* _Brief_
From the entries, copy every line that carries the string "class".

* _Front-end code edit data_

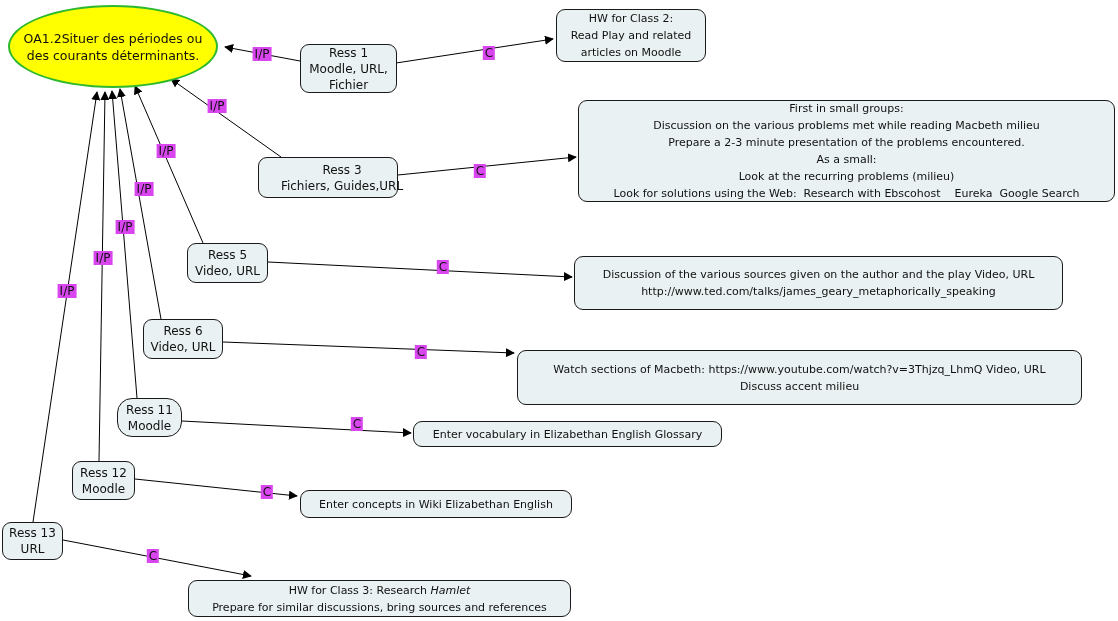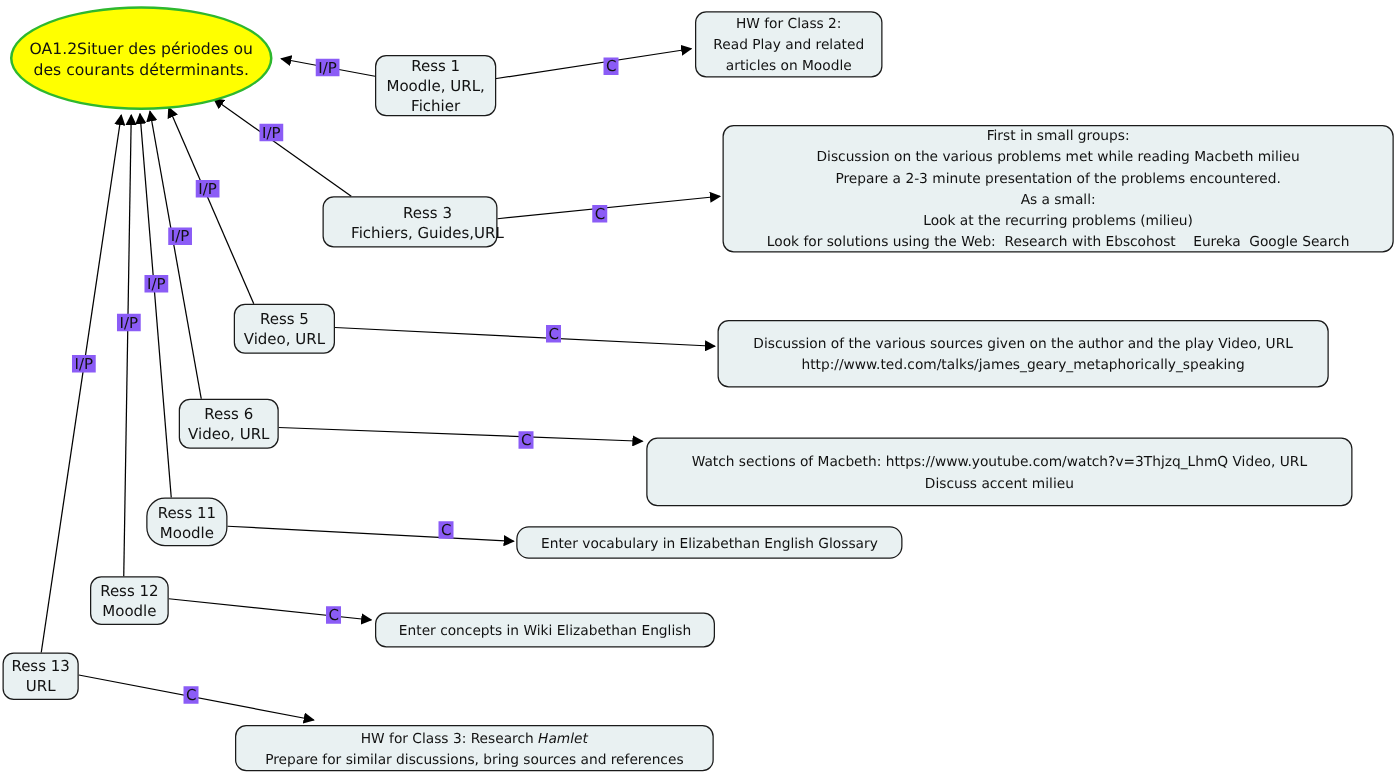--- a/index.html
+++ b/index.html
@@ -26,7 +26,7 @@
   }
   .edge-label{
     position:absolute;z-index:3;transform:translate(-50%,-50%);
-    background:#8b5cf6;padding:0 2px;font-size:12px;line-height:14px;color:#111;
+    background:#d946ef;padding:0 2px;font-size:12px;line-height:14px;color:#111;
   }
   .it{font-style:italic;}
 </style>

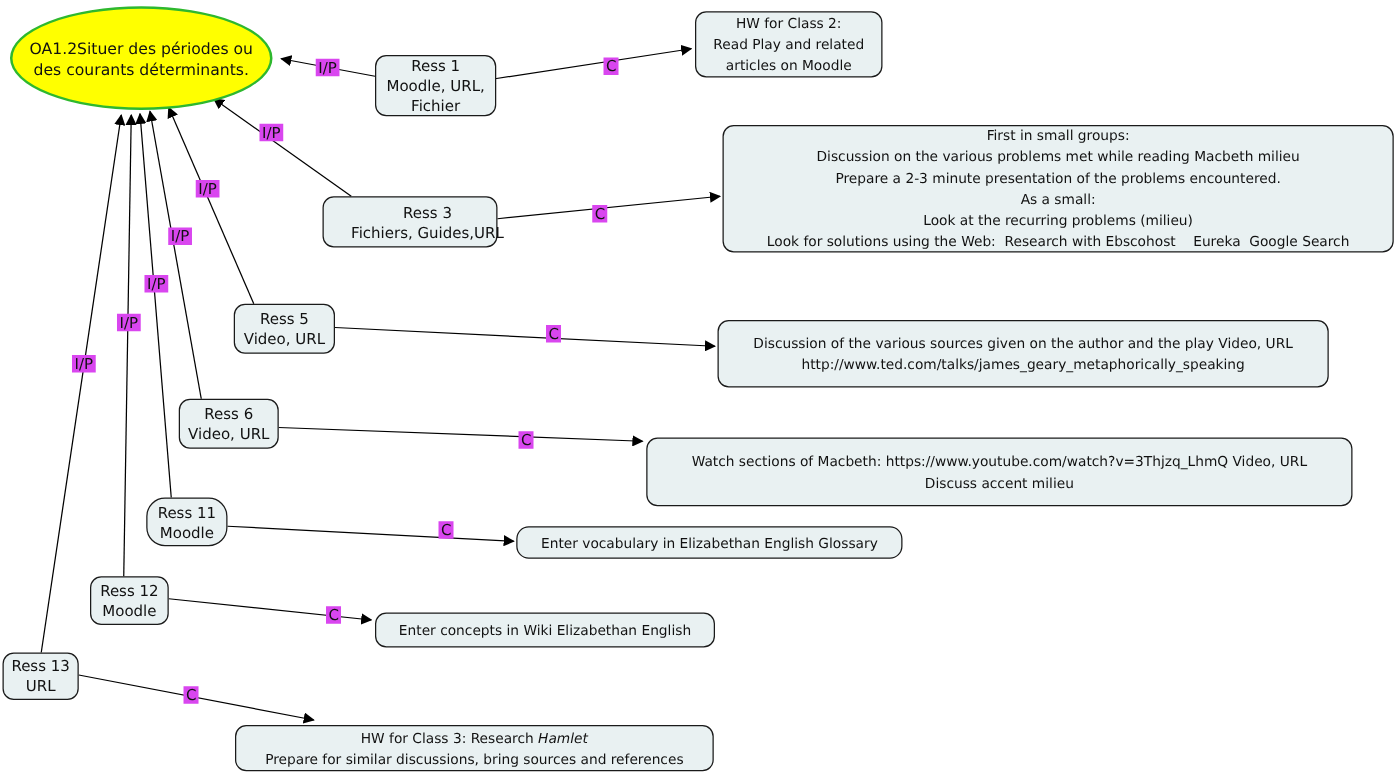--- a/index.html
+++ b/index.html
@@ -115,7 +115,7 @@
     <div class="ln">Watch sections of Macbeth: https://www.youtube.com/watch?v=3Thjzq_LhmQ Video, URL</div>
     <div class="ln">Discuss accent milieu</div>
   </div>
-  <div class="node act" style="left:413px;top:421px;width:309px;height:26px;border-radius:10px;">
+  <div class="node act" style="left:413px;top:421px;width:309px;height:26px;">
     <div class="ln">Enter vocabulary in Elizabethan English Glossary</div>
   </div>
   <div class="node act" style="left:300px;top:490px;width:272px;height:28px;">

* _Response box_
     <div class="ln">Watch sections of Macbeth: https://www.youtube.com/watch?v=3Thjzq_LhmQ Video, URL</div>
     <div class="ln">Discuss accent milieu</div>
-  <div class="node act" style="left:413px;top:421px;width:309px;height:26px;border-radius:10px;">
+  <div class="node act" style="left:413px;top:421px;width:309px;height:26px;">
     <div class="ln">Enter vocabulary in Elizabethan English Glossary</div>
   <div class="node act" style="left:300px;top:490px;width:272px;height:28px;">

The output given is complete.